My barista was more than just the woman who presented me with baked goods in a monetary exchange, she was fun and cheerful and friendly. She knew what I wanted as I walked in; a croissant and a cold drink, even on the coldest of days, and never chastised me for my poor choices. Sometimes I’d throw in a cookie, other times a flapjack, and she had a knack of knowing the combination on any random day. This pleasant behaviour was not reserved for me, everyone who walked through the door was treated to the same cheerfulness. She knew orders by heart, always greeted with a smile and made pleasant chit chat with everyone, as much as she could and all done with a sense of urgency as she respected the fact that you had to get on with your day.
The service industry often receives a short shrift; grumpy staff and nonchalant attitudes, which often follows with the need to speak with a manager and make a complaint about the service or lack thereof, received. Sometimes a refusal to pay a service charge, or leave a tip. We’ve all been there; sometimes it’s difficult to think about the plight of the person whose job it is to wait upon us, to smile as we walk in, show us to our tables, bring our meals etc. In the humdrum of our day-to-day, aloofness throws us into self-involvement.
Sometimes we have to stop and check the privilege we walk in with, the preconceived notion and the entitlement that come with… for lack of a better term.

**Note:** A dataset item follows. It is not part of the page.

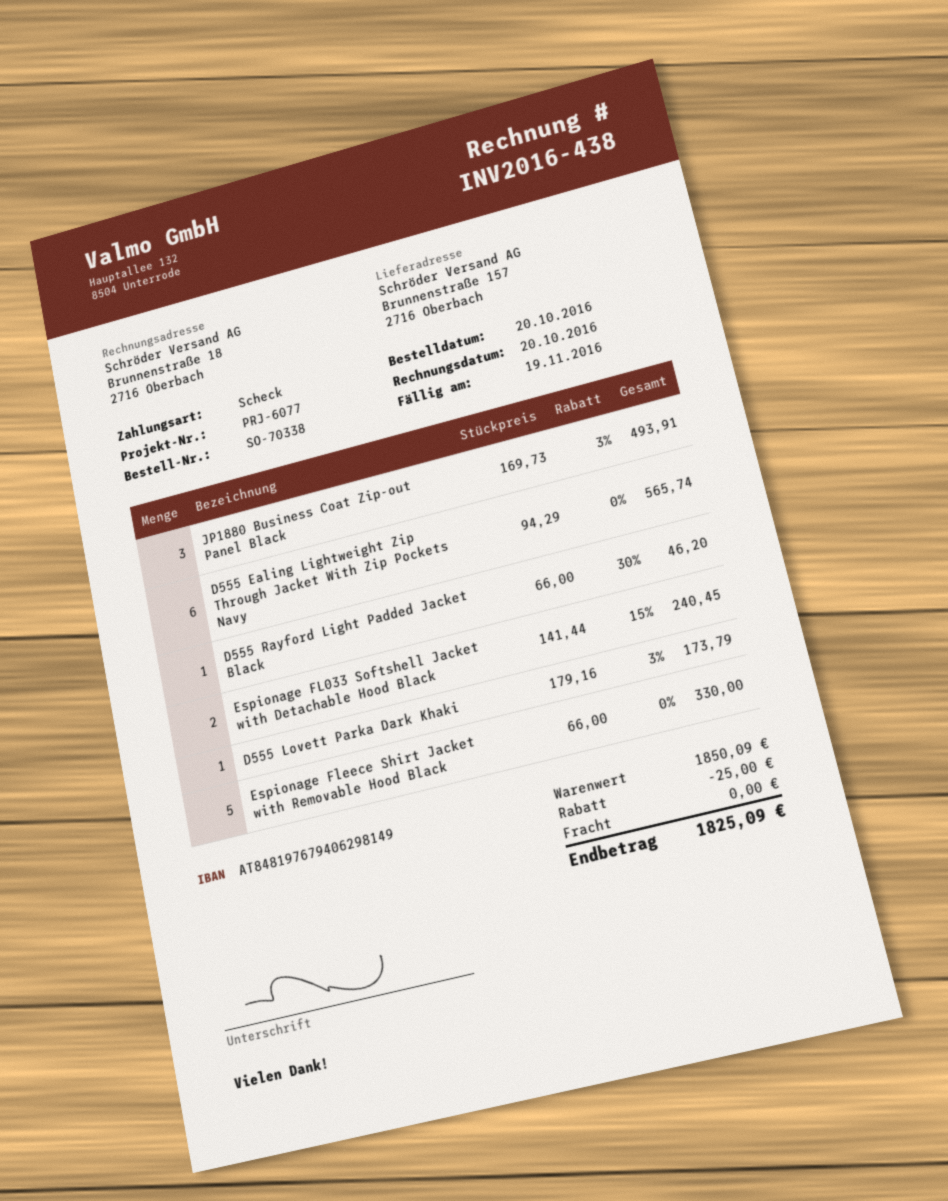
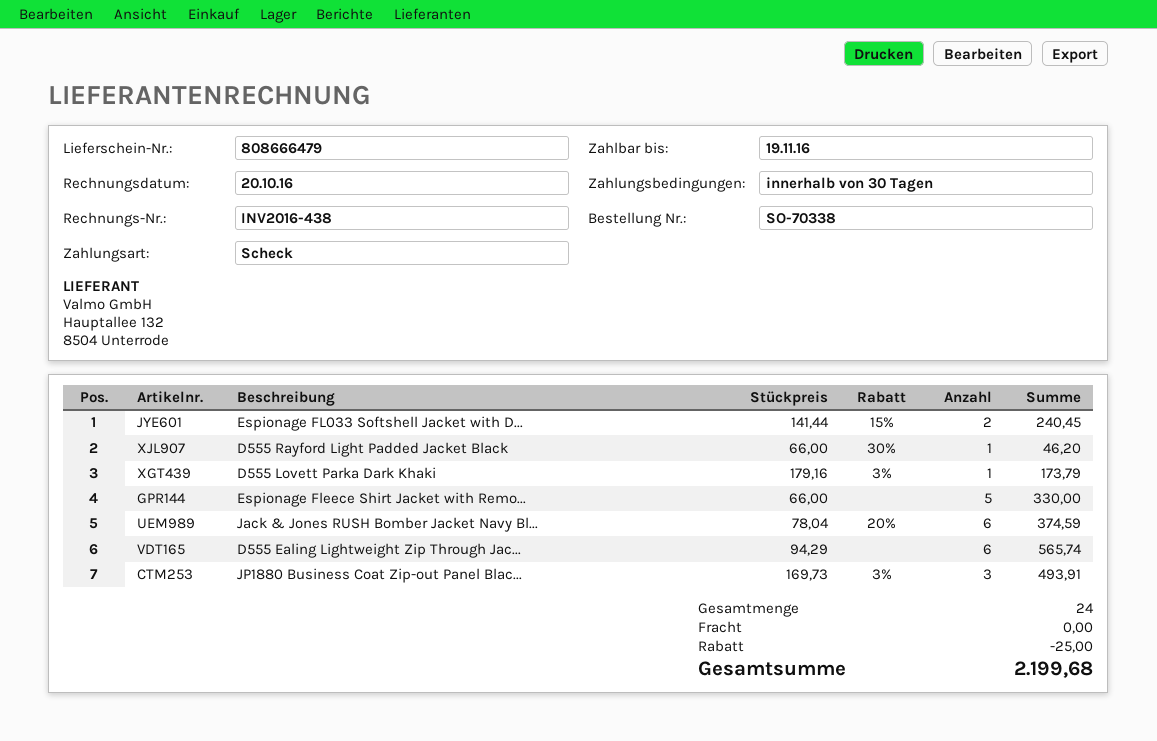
Jack & Jones RUSH Bomber Jacket Navy Bl...: none -> 6 x 78.04 - 20% = 374.59
total: 1825.09 -> 2199.68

Back to the fact that I miss my barista, I am happy that she has moved on, happy that now I notice the other people who worked with her, and how her mannerisms rubbed off on them. I notice their smiles and cheerfulness a thing I was adamant not to the first few days of her absence because I missed her. Some days I walk in expecting to see her behind the counter, I am served by someone who handles me with the same loveliness she once did and so I return if only the feel the familiar of Claudia, my barista, wishing her success on her endeavours, wherever they take her.